Sunday, June 21, 2009

Bran and Yogurt Bread


Where to begin about the amazing convenience of a bread machine.... I have heard many stories of friends receiving these for house warming or wedding gifts and never using them. I am happy to report our Oster (a treasured shower gift from my first office) is still going strong - working since February 2001!
After making making wheat and french breads for years, I found The Cook's Encyclopedia of Bread Machine Baking by Jeannie Shapter and the past few years have been exploring the diverse wonders of whole grains.
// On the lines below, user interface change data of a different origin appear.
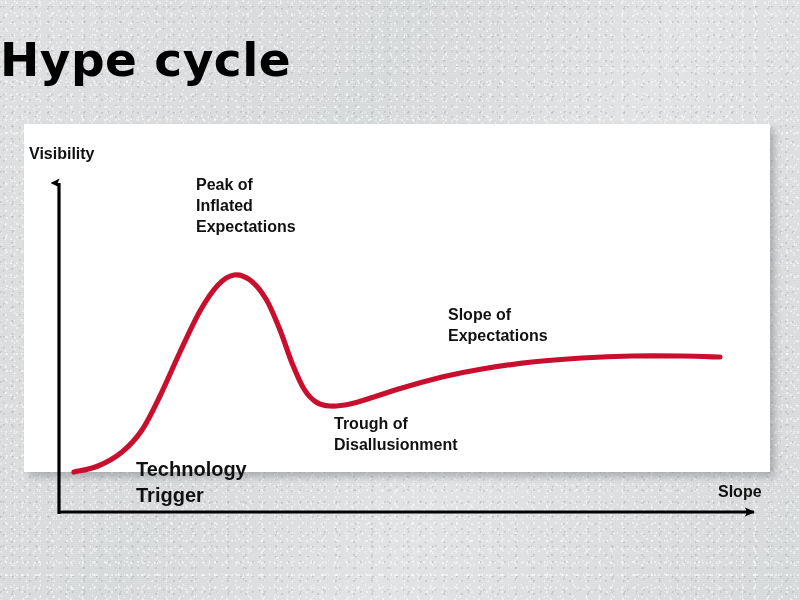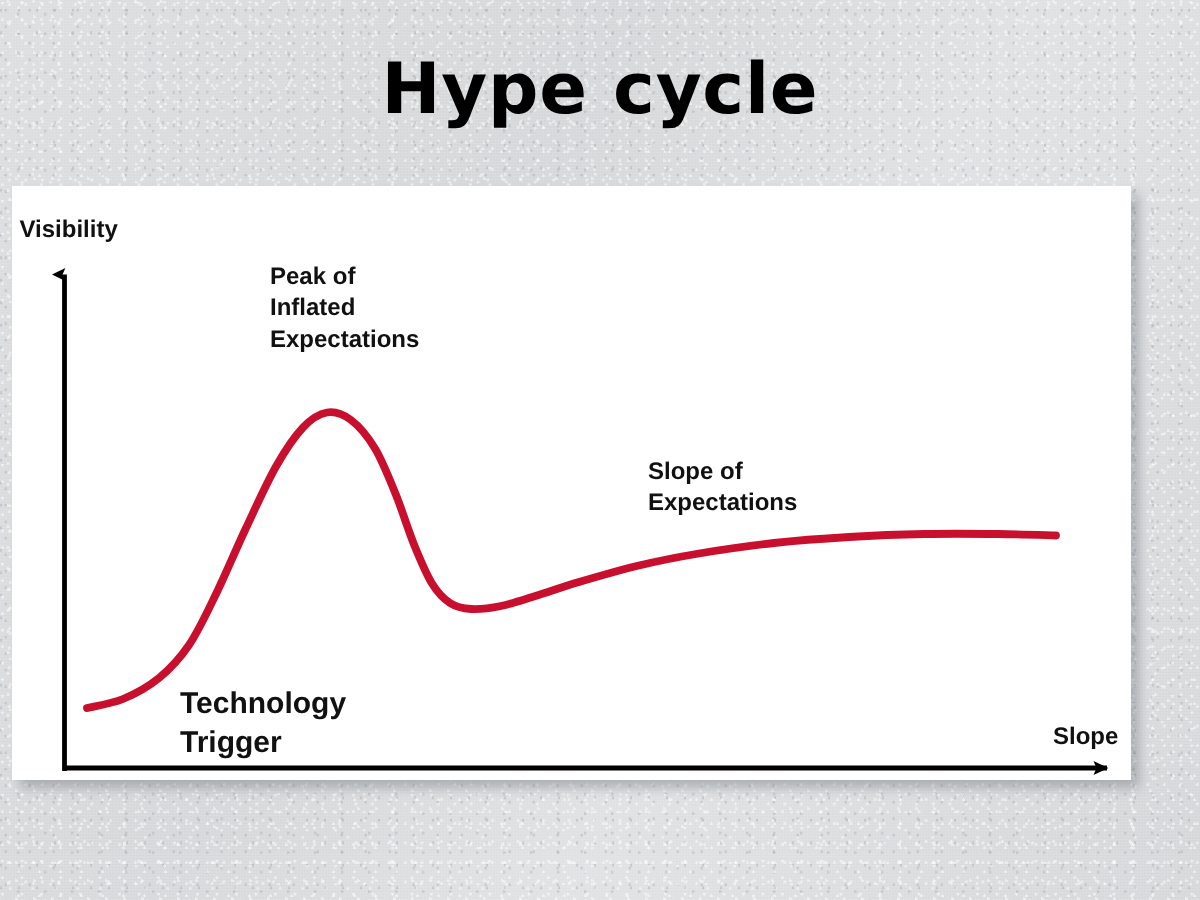"Hype cycle" #slide-title { text-align: center -> left }
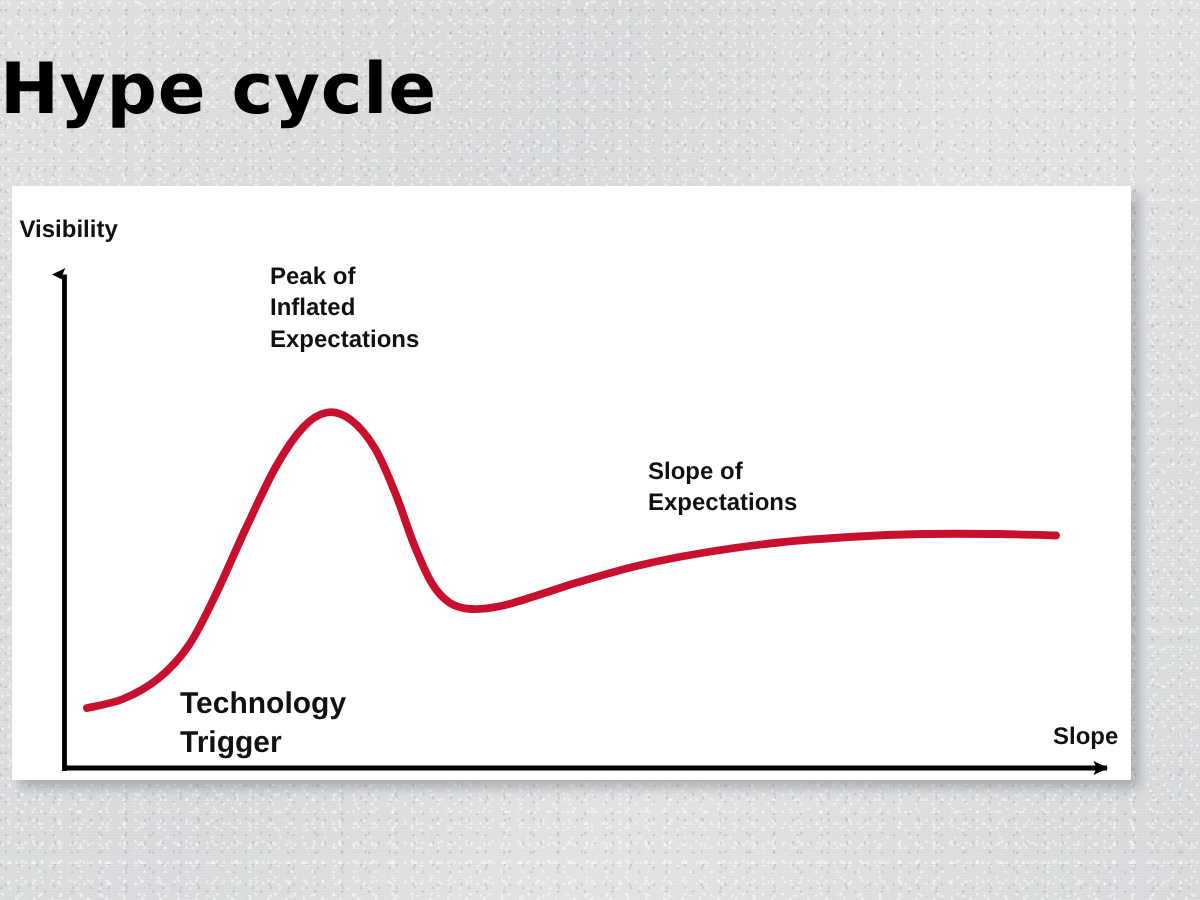"Visibility" #chart-panel { height: 396px -> 348px; left: 8px -> 24px }
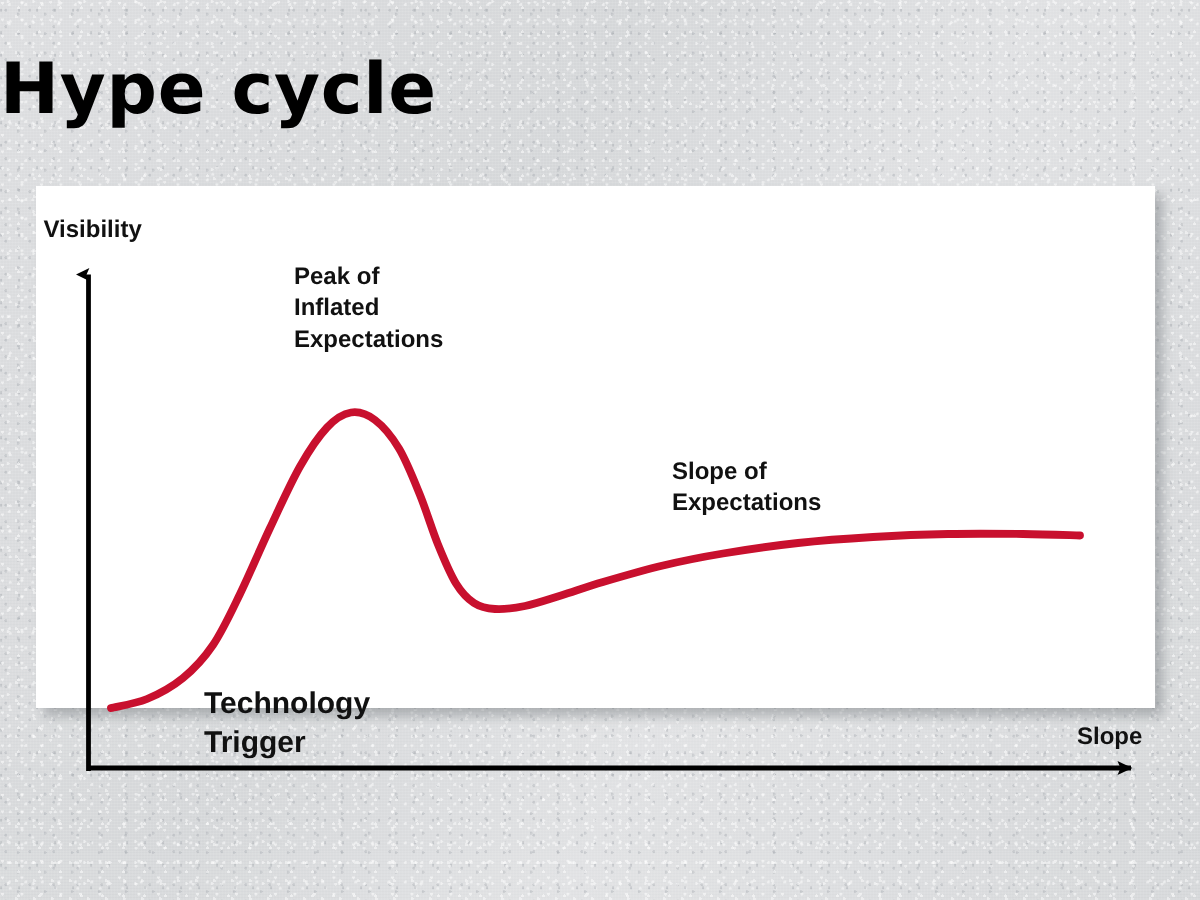"Trough of" div.chart-label { html: none -> <div>Trough of Disallusionment</div> }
This recipe makes a 1 1/2 pound loaf --

1 1/4 c water
3/4 c strained, plain yogurt
1 1/2 T sunflower oil (I use olive oil)
2 T molasses
2 1/3 c unbleached white bread flour
1 3/4 c whole-wheat bread flour
1/2 c wheat bran
1 1/2 tsp salt
1 tsp rapid rise active dry yeast

Pous the water, yogurt, oil and molasse into the bread machine pan. If the instructions for your machine specify that the yeast is to be placed in the pan first, reverse the order in which you add the liquid and dry ingredients.
Sprinkle both the white and whole wheat flours over, ensuring that the liquid mixture is completely covered. Add the wheat bran and salt, then make a small indentation in the center of the dry ingredients (but not down as far as the liquid) and add the yeast.
Set the bread machine to the basic/normal setting, medium crust. Press Start.
Remove the bread from the pan at the end of the baking cycle and turn out onto a wire rack to cool. Serve when still just warm, if desired.